*** Opening of Data for processing ***
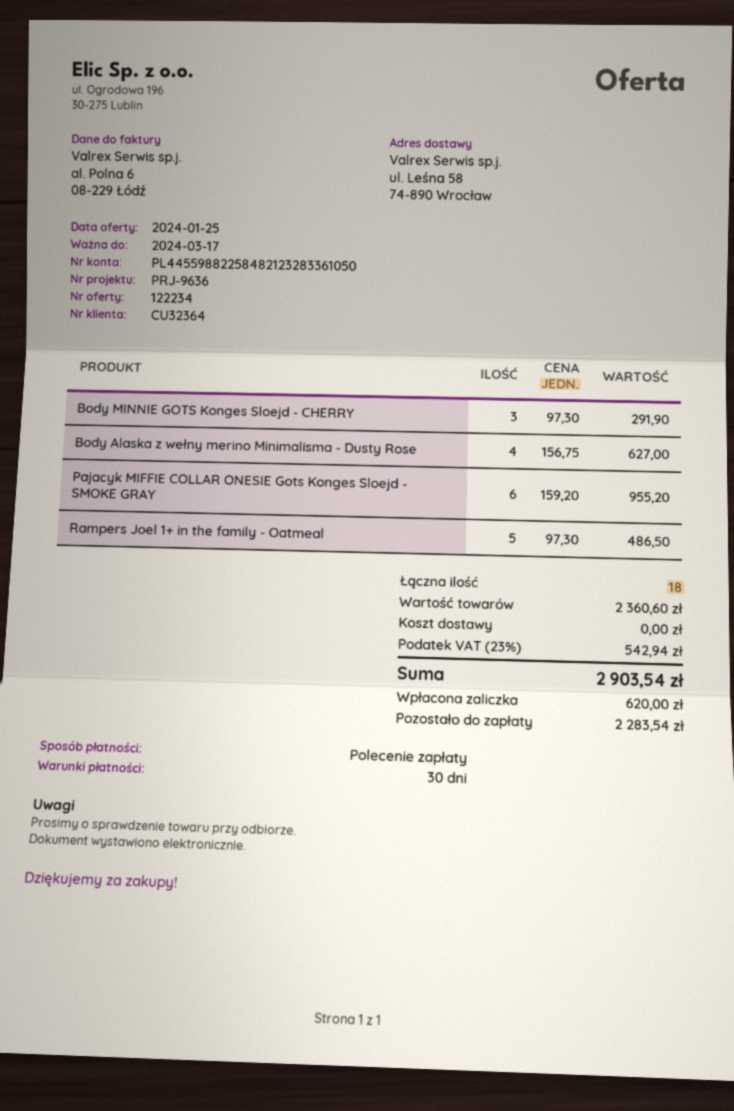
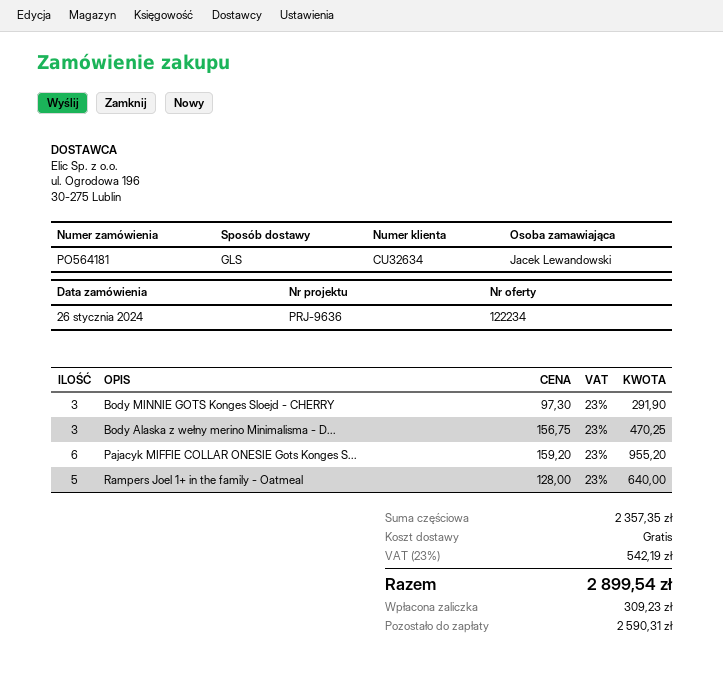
customer number: CU32364 -> CU32634
Body Alaska z wełny merino Minimalisma - Dusty Rose: 4 x 156.75 = 627.00 -> 3 x 156.75 = 470.25
Rampers Joel 1+ in the family - Oatmeal: 5 x 97.30 = 486.50 -> 5 x 128.00 = 640.00
subtotal: 2360.60 -> 2357.35
tax: 23% = 542.94 -> 23% = 542.19
total: 2903.54 -> 2899.54
deposit: 620.00 -> 309.23
balance: 2283.54 -> 2590.31

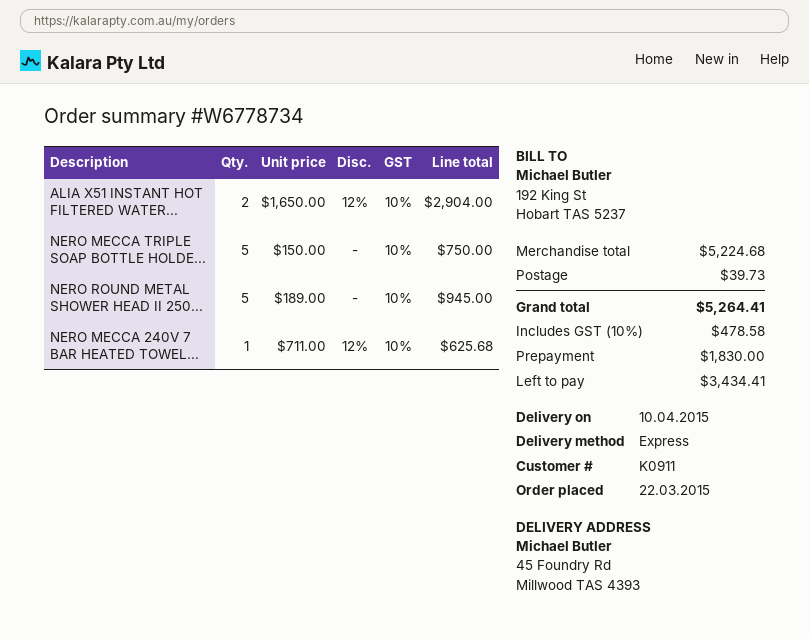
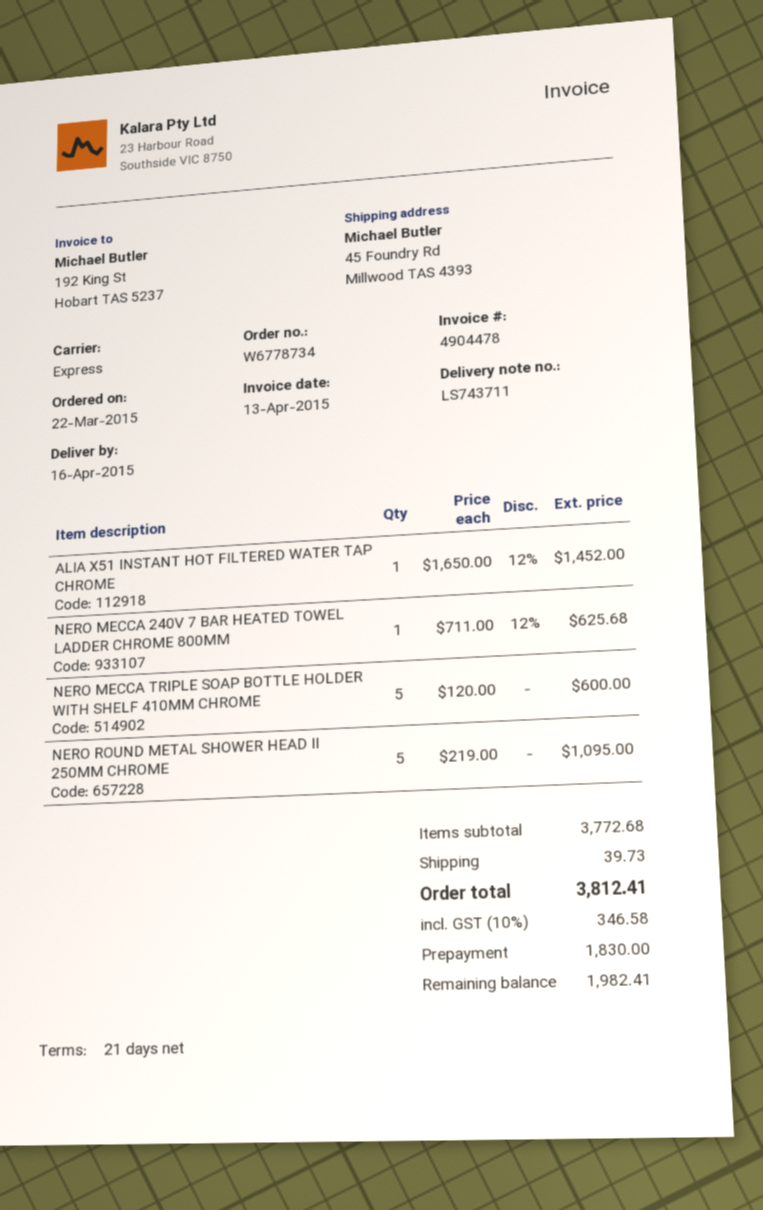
delivery date: 2015-04-10 -> 2015-04-16
ALIA X51 INSTANT HOT FILTERED WATER...: 2 x 1650.00 - 12% = 2904.00 -> 1 x 1650.00 - 12% = 1452.00
NERO MECCA TRIPLE SOAP BOTTLE HOLDE...: 5 x 150.00 = 750.00 -> 5 x 120.00 = 600.00
NERO ROUND METAL SHOWER HEAD II 250...: 5 x 189.00 = 945.00 -> 5 x 219.00 = 1095.00
subtotal: 5224.68 -> 3772.68
tax: 10% = 478.58 -> 10% = 346.58
total: 5264.41 -> 3812.41
balance: 3434.41 -> 1982.41

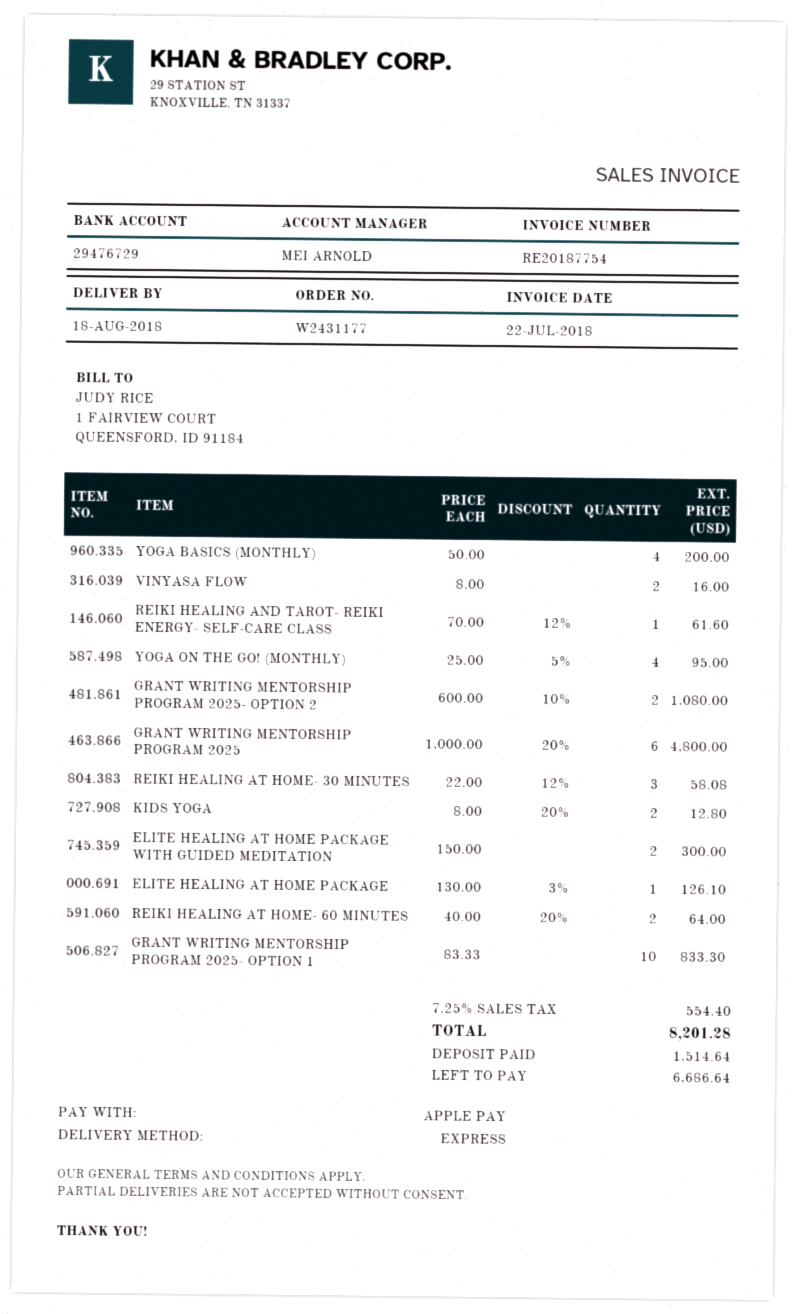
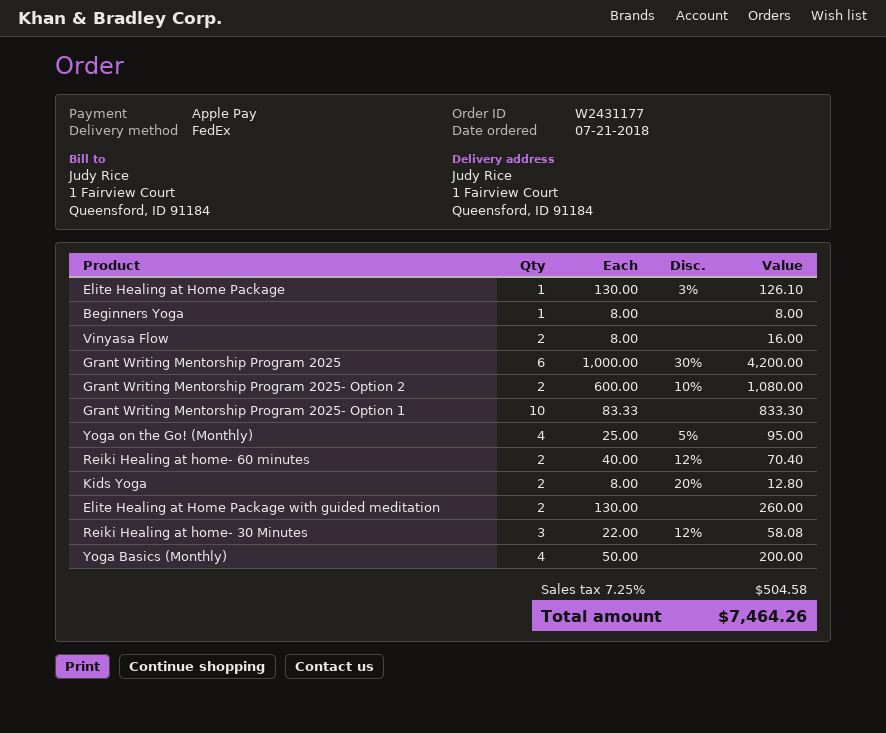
shipping method: express -> FedEx
REIKI HEALING AND TAROT- REIKI ENERGY- SELF-CARE CLASS: 1 x 70.00 - 12% = 61.60 -> none
GRANT WRITING MENTORSHIP PROGRAM 2025: 6 x 1000.00 - 20% = 4800.00 -> 6 x 1000.00 - 30% = 4200.00
ELITE HEALING AT HOME PACKAGE WITH GUIDED MEDITATION: 2 x 150.00 = 300.00 -> 2 x 130.00 = 260.00
REIKI HEALING AT HOME- 60 MINUTES: 2 x 40.00 - 20% = 64.00 -> 2 x 40.00 - 12% = 70.40
Beginners Yoga: none -> 1 x 8.00 = 8.00
tax: 7.25% = 554.40 -> 7.25% = 504.58
total: 8201.28 -> 7464.26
*** Close of Data for processing ***
» Problem requirements:
Both the line above containing "balance: 2283.54 -> 2590.31" and the line containing "REIKI HEALING AND" belong in the copy, along with every line between them; print these exactly and omit the pictures.

» Result of the task:
balance: 2283.54 -> 2590.31

delivery date: 2015-04-10 -> 2015-04-16
ALIA X51 INSTANT HOT FILTERED WATER...: 2 x 1650.00 - 12% = 2904.00 -> 1 x 1650.00 - 12% = 1452.00
NERO MECCA TRIPLE SOAP BOTTLE HOLDE...: 5 x 150.00 = 750.00 -> 5 x 120.00 = 600.00
NERO ROUND METAL SHOWER HEAD II 250...: 5 x 189.00 = 945.00 -> 5 x 219.00 = 1095.00
subtotal: 5224.68 -> 3772.68
tax: 10% = 478.58 -> 10% = 346.58
total: 5264.41 -> 3812.41
balance: 3434.41 -> 1982.41

shipping method: express -> FedEx
REIKI HEALING AND TAROT- REIKI ENERGY- SELF-CARE CLASS: 1 x 70.00 - 12% = 61.60 -> none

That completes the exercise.